The deputy director of the Cambodian Council of Ministers said that government and police investigations into the matter were now closed. “We don’t care about some NGOs who criticise us. What our committee has done is get the evidence that is true,” he claimed.

Ran Boroth is a security guard for a company called Timbergreen, which is licensed to clear the area around the dam project near where the shooting took place.

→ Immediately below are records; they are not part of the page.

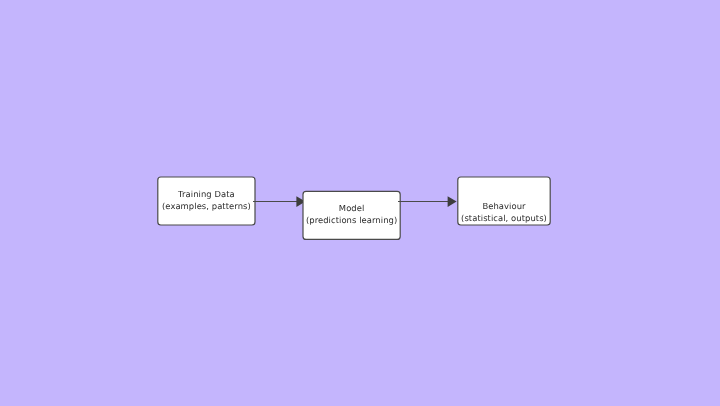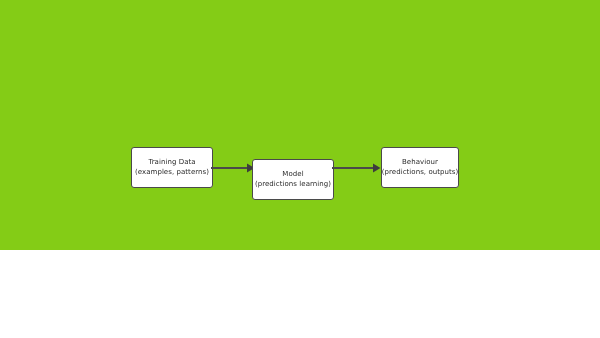"Training Data" #canvas { background: #84cc16 -> #c4b5fd; height: 250px -> 338px }
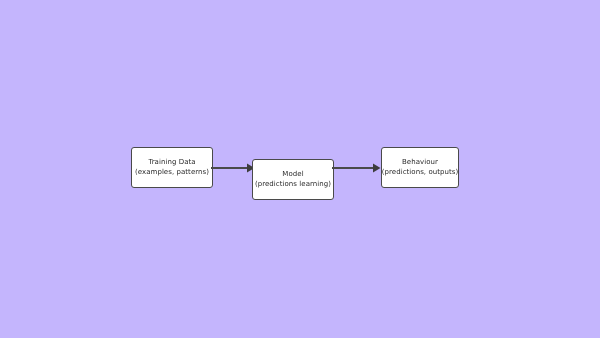"Behaviour" #node-behaviour { justify-content: none -> flex-end }
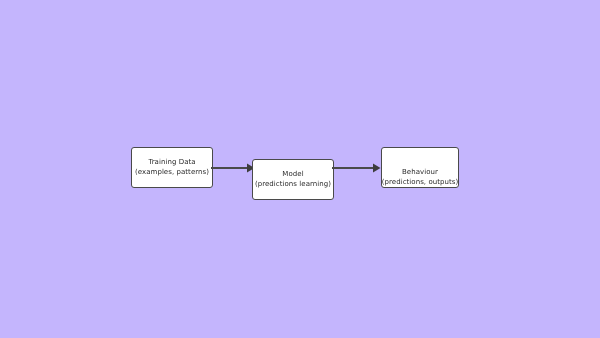"(predictions, outputs)" span.node-line { text: predictions -> statistical }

Chut had repeatedly alleged that Timbergreen exploited clearing licences to cut down trees far outside of their permit areas.

If found guilty of unintentional murder, Ran will face between one and three years in prison and a fine of $500.

So, in short, a thorn in the side of logging interests was shot dead by a military policeman, in the interests of China and a corrupt military and business elite. But before he could be questioned and possibly charged, he shot himself, or was shot by someone working directly for a logging company, who faces a laughably small penalty.

Chut Wutty was eloquent, charismatic, capable and organised, and worked tirelessly with local and foreign media. Because of that, he was a high-profile irritant. He no longer is.


Chut’s death was the highest profile killing in Cambodia since the assassination of trade union leader Chea Vichea in 2004. In February this year three women who were campaigning for better working conditions at a factory that supplies German sportswear giant Puma were shot. They survived, but the alleged gunman, a district governor, has only been charged with the trifling offence of causing “unintentional injuries”.

Cambodia has one of the highest rates of deforestation in the world, according to a 2005 report from the UN’s Food and Agriculture Organization. The country’s primary rainforest cover fell from over 70 percent in 1970 to just 3.1 percent in 2007, and deforestation is accelerating at an alarming rate.

A U.N. special human rights representative to Cambodia said that concessions for “sustainable logging” are a huge mistake. “If this process is not stopped, the country will face a human and economic tragedy which will affect the lives of not only the present but also future generations.”

Lao Mong Hay of the of the beleagured Cambodian Centre for Human Rights said Chut’s murder “has clearly shown how far the powerful are prepared to go to protect their own interests.”

It is chilling to see so clearly how much it is easier kill people who are willing to stand up and object, than to safeguard the rights of the majority of people in this impoverished country.